▸ **EXERCISE**
Please restate, exactly as they appear, only the lines from the one that contains "128029.SZ | 隐含波动率: 0.312 -> 0.342" to the final line of the entries, with no pictures.

▸ **Saved entries**
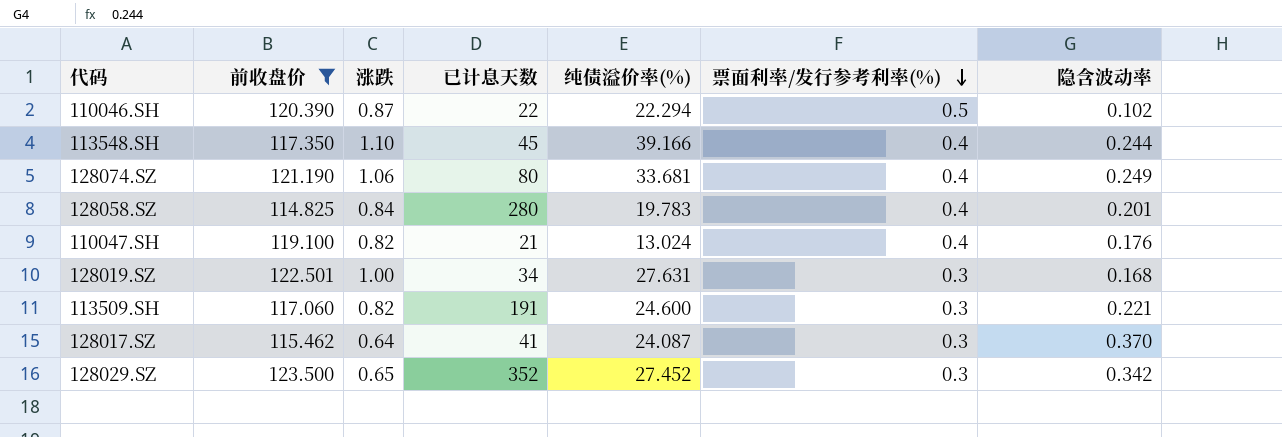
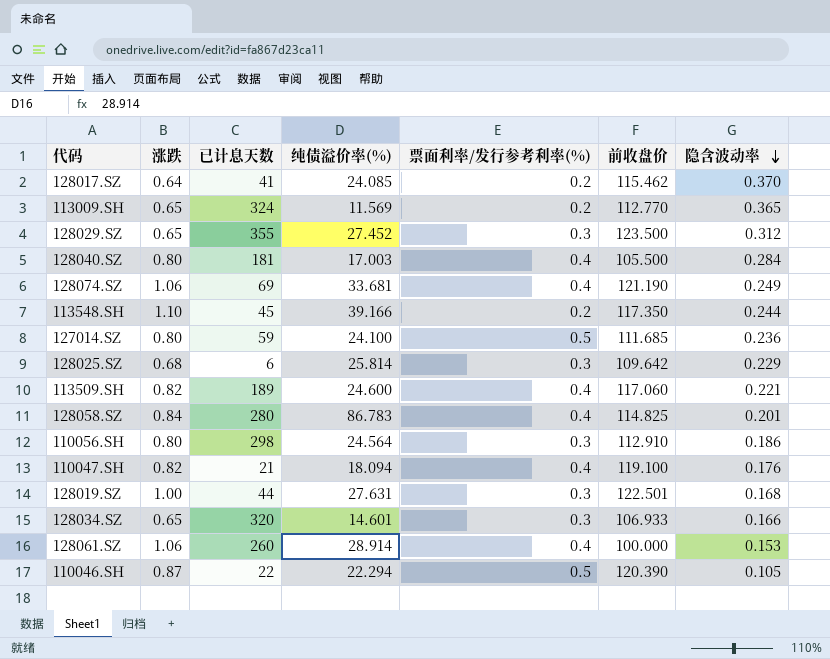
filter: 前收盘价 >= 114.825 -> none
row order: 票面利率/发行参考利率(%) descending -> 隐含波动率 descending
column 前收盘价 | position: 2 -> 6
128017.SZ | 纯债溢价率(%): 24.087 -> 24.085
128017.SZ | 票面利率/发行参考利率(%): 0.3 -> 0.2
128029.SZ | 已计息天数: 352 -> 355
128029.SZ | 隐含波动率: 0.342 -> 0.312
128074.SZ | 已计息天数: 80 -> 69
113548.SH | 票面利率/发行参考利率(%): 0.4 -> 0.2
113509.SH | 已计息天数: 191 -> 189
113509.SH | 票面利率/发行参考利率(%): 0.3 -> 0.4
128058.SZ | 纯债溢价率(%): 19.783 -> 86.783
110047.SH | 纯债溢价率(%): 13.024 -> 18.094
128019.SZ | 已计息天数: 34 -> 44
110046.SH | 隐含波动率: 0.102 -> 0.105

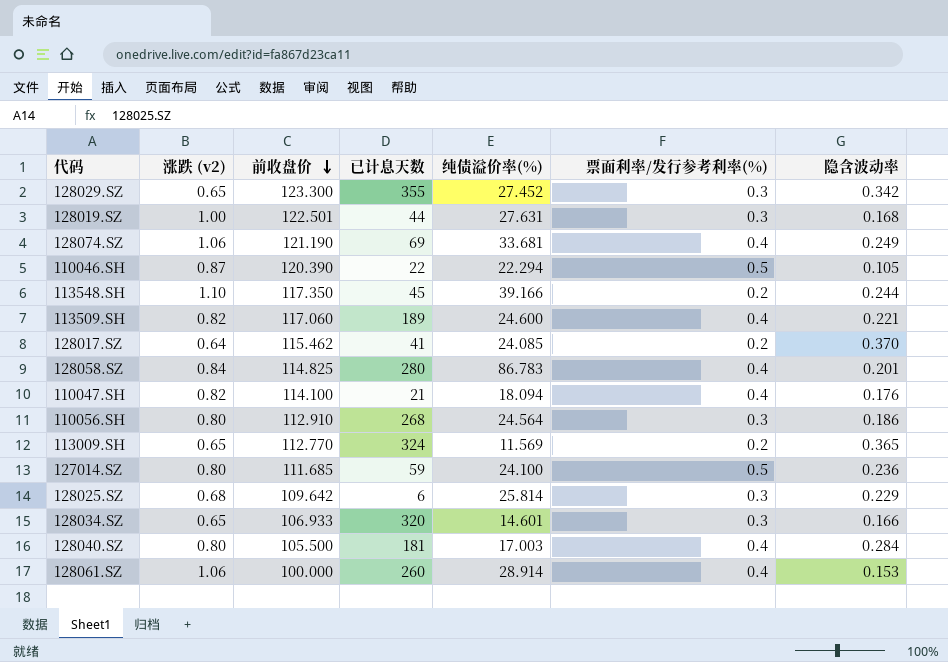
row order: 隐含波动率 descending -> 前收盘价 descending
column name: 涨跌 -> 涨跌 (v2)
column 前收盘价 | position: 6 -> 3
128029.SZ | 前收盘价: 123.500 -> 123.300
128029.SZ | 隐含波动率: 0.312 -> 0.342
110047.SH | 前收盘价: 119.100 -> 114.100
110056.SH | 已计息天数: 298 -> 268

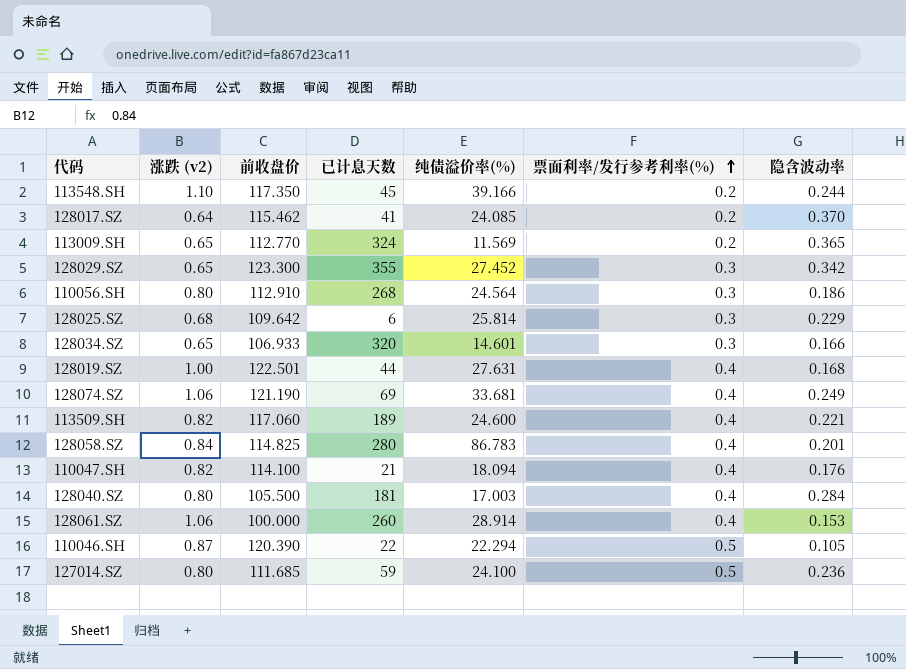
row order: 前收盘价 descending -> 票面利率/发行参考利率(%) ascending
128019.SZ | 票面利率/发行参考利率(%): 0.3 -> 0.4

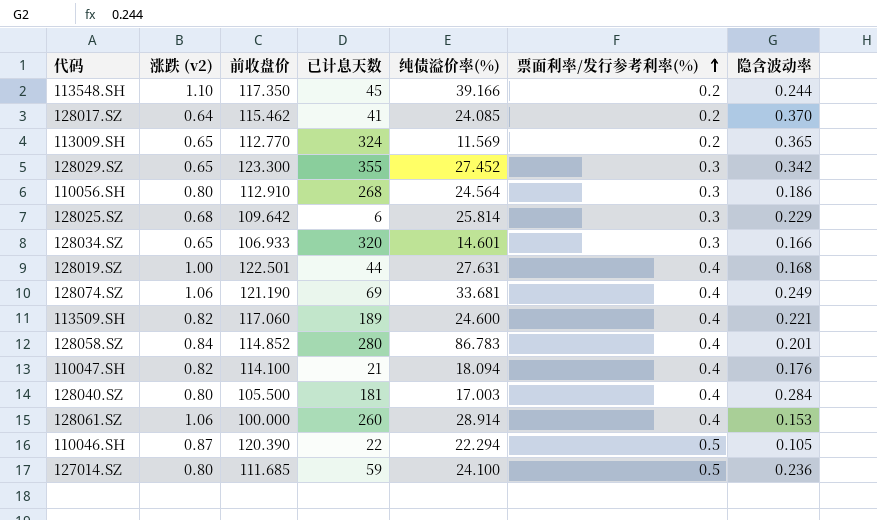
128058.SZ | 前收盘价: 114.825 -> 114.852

▸ **ANSWER SPACE**
128029.SZ | 隐含波动率: 0.312 -> 0.342
110047.SH | 前收盘价: 119.100 -> 114.100
110056.SH | 已计息天数: 298 -> 268

row order: 前收盘价 descending -> 票面利率/发行参考利率(%) ascending
128019.SZ | 票面利率/发行参考利率(%): 0.3 -> 0.4

128058.SZ | 前收盘价: 114.825 -> 114.852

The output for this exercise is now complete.